Créé il y a un an (voir Prix Tartuffe 27 juillet 2009),  Memento  ("Souviens-toi"  mais aussi "aide-mémoire") est un spectacle déambulatoire qui rend  hommage à tous les résistants, ceux  d'hier comme ceux d'aujourdhui. Sa première séquence ("La première résistance, c'est la résistance à la norme") est articulée  autour du témoignage de Roger Pestouri. L'ancien résistant de la guerre de 39-45 - maire de Bron de 1947 à 1959, puis de 1965 à 1995 - parle de son engagement à Lyon pendant la guerre, de l'histoire des femmes tondues à la Libération; il dit également le  poème de Paul Eluard "Comprenne qui voudra". Pour cette première séquence, les artistes de KomplexKapharnaüm réalisent en direct devant les spectateurs un mur-mémoire de 7 mètres de long sur 3 de haut, fait de dessins, d'affiches, de photographies collés et d'écritures peintes, sur lequel ils projettent des images-vidéo. Choix justifié, prolongement cohérent une semaine après la Journée du souvenir de la déportation, ils avaient posé leur installation, premier rendez-vous du voyage, à côté du Monument aux Morts de Vieux-Condé.

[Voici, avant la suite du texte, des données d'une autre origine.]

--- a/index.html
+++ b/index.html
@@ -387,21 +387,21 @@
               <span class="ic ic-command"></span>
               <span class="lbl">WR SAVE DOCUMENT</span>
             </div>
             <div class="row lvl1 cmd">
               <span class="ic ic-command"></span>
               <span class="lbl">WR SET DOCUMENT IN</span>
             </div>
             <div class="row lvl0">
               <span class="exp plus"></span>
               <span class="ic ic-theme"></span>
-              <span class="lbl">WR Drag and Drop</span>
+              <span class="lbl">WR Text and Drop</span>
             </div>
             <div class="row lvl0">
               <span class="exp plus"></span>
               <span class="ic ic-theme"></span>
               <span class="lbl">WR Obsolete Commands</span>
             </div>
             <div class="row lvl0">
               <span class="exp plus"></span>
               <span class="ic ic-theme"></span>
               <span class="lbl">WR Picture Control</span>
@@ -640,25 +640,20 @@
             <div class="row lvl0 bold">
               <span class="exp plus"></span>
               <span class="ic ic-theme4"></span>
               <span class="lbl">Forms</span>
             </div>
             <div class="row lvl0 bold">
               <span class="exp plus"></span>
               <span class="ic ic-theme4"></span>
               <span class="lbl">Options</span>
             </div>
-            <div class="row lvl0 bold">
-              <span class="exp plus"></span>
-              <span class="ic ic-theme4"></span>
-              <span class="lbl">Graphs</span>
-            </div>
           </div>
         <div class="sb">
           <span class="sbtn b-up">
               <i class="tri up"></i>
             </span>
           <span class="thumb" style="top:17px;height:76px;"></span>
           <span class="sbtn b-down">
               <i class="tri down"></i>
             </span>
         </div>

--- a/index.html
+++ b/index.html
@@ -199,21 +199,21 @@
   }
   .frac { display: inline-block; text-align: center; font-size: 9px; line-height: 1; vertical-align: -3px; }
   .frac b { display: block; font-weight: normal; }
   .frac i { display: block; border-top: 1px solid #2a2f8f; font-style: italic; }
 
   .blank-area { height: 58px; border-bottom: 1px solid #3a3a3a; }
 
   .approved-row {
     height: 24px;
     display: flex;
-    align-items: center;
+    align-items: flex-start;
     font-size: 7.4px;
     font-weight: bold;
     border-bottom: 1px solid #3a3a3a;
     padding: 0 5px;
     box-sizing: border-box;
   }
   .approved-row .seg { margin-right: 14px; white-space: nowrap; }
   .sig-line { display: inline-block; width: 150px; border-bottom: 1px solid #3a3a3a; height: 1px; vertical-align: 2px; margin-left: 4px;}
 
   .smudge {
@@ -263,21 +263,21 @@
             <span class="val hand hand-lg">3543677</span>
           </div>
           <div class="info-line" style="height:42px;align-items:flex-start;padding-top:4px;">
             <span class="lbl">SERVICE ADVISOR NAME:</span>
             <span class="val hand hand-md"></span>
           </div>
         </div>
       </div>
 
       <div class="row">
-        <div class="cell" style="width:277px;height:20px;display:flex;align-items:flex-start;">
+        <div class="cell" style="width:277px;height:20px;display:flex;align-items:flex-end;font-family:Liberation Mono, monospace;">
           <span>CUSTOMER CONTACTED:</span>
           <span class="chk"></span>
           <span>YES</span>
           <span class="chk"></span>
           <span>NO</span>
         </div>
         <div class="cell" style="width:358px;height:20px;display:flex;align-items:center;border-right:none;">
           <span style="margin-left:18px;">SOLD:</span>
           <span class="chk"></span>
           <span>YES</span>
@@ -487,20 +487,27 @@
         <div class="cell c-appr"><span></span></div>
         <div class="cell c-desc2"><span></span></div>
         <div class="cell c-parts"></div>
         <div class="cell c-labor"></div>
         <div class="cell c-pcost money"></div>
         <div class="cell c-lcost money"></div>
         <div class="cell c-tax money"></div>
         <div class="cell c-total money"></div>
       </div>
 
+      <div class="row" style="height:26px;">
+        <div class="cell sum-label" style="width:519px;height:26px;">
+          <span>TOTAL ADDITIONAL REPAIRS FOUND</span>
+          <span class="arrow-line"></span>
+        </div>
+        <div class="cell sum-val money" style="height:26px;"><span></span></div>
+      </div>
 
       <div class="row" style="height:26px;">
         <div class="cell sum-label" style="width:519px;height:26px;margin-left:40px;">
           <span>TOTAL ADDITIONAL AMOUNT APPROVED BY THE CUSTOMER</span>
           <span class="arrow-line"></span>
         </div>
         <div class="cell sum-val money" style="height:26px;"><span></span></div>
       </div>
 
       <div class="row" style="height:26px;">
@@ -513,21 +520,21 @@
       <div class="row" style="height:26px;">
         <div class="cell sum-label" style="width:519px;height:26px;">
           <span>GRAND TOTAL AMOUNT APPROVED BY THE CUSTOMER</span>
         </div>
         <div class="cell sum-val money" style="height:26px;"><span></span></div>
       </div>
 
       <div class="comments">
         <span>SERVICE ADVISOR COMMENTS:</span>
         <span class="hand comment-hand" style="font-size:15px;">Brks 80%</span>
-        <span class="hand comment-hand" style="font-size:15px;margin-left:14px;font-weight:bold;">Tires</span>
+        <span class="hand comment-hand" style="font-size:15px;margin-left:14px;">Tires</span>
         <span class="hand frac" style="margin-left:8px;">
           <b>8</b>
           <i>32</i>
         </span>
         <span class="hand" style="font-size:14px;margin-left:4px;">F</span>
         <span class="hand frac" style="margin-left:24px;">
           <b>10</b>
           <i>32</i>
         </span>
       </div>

C'est cette proximité qui semble avoir heurté  l'ancien combattant et lui avoir fait dire : "Un monument aux morts n'est pas un lieu de spectacle ! C'est un lieu de respect». Faut-il dire à sa décharge qu'il n'avait pas assisté au spectacle et a pensé pouvoir le juger sans l'avoir vu, au risque de commettre une énorme erreur d'appréciation, un ridicule contre-sens?
Faut-il rappeller que pour le cinquantième anniversaire de la libération du camp de Buchenwald, Klaus Michael Gruber faisait jouer "Le retour de Carola Neher", pièce du déporté Jorge Semprun, dans le cimetière russe du parc du Belvédère à Weimar?
Comme l'écrit Danièle Lenglet (La Voix du Nord), "N'est-il pas plus judicieux de se réjouir devant des artistes désireux de rendre palpables aux plus jeunes les heures sombres ou glorieuses ? N'est-ce pas finalement le seul espoir d'éviter que les héros d'hier tombent demain dans l'oubli général ? Au nom des morts et des mortes au combat, la bataille judiciaire, entamée lundi par les anciens combattants d'Odomez, n'était peut-être pas nécessaire."